- Task description:
Return the records word for word. Pictures do not belong in the copy.

------------------------------------------------------------

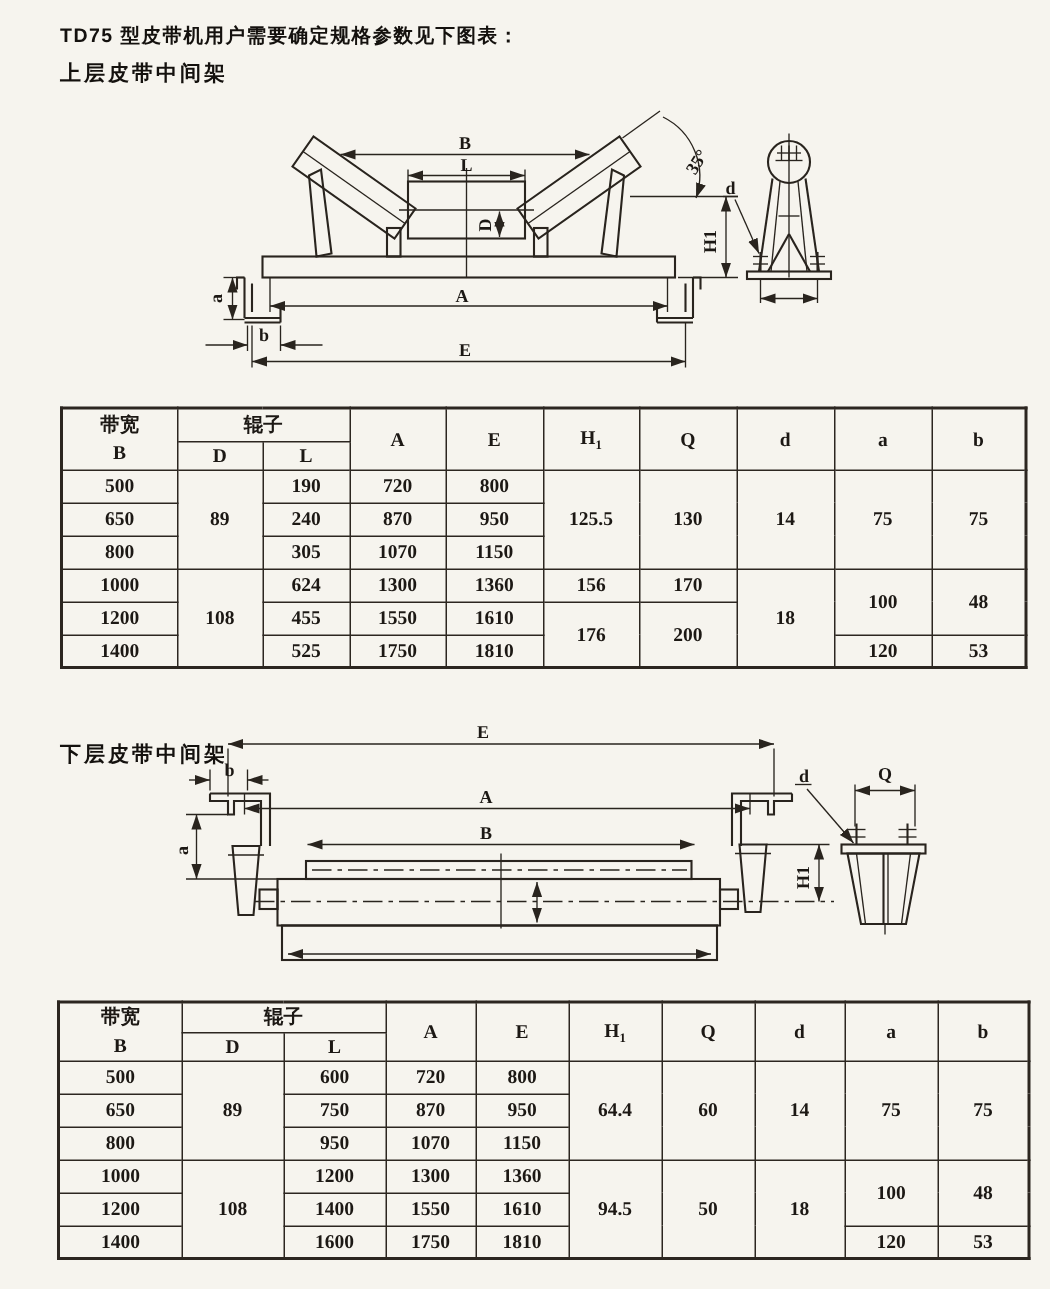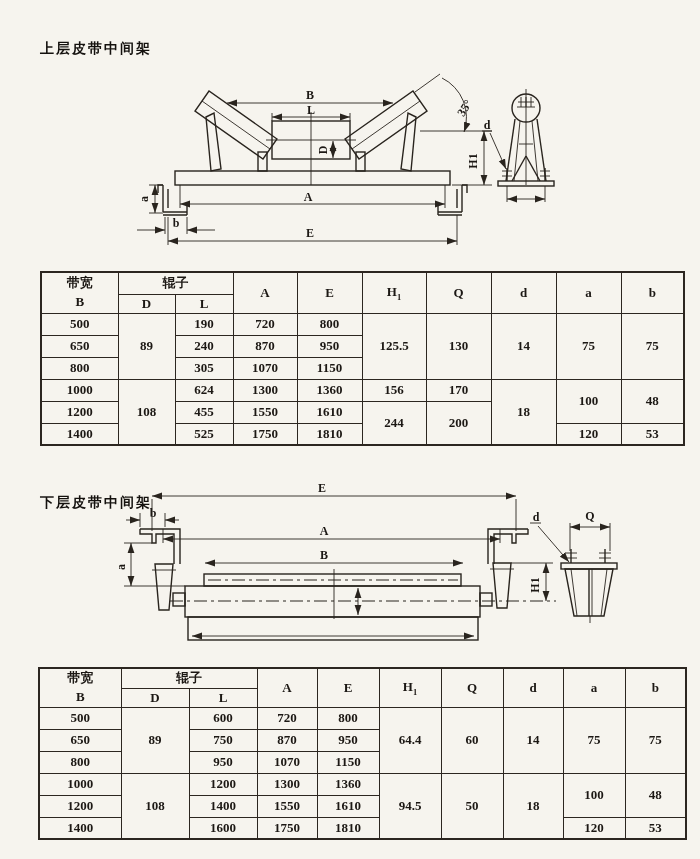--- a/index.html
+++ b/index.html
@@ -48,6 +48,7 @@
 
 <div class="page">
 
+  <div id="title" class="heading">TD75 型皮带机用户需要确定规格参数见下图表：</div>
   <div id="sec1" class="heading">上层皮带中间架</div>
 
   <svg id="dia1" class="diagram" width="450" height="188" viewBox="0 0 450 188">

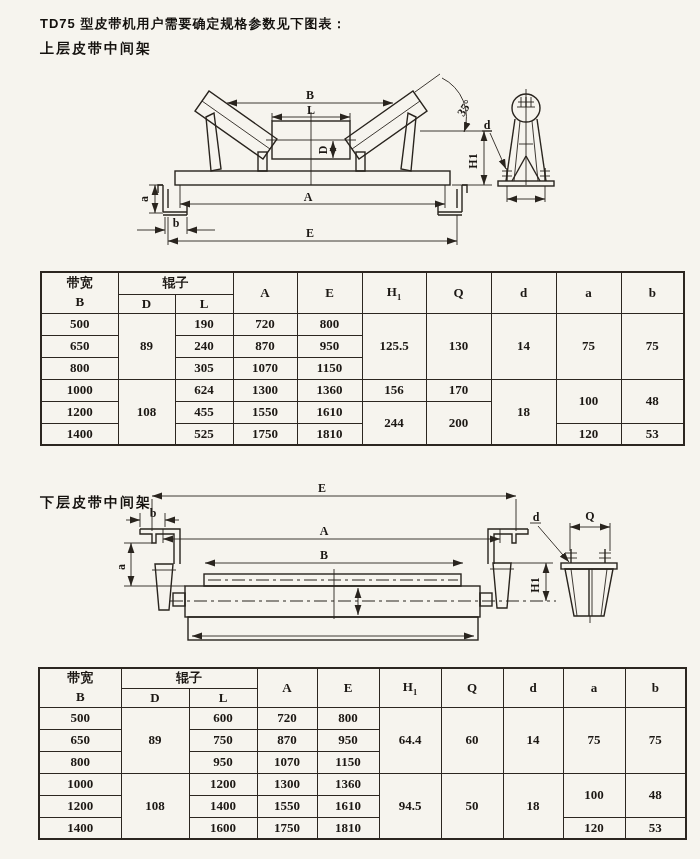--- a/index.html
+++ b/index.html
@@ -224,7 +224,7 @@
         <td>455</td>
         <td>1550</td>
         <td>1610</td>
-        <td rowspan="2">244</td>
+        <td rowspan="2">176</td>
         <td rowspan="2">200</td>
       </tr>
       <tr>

------------------------------------------------------------

- Response to this task:
--- a/index.html
+++ b/index.html
@@ -48,6 +48,7 @@
 
 <div class="page">
 
+  <div id="title" class="heading">TD75 型皮带机用户需要确定规格参数见下图表：</div>
   <div id="sec1" class="heading">上层皮带中间架</div>
 
   <svg id="dia1" class="diagram" width="450" height="188" viewBox="0 0 450 188">

--- a/index.html
+++ b/index.html
@@ -224,7 +224,7 @@
         <td>455</td>
         <td>1550</td>
         <td>1610</td>
-        <td rowspan="2">244</td>
+        <td rowspan="2">176</td>
         <td rowspan="2">200</td>
       </tr>
       <tr>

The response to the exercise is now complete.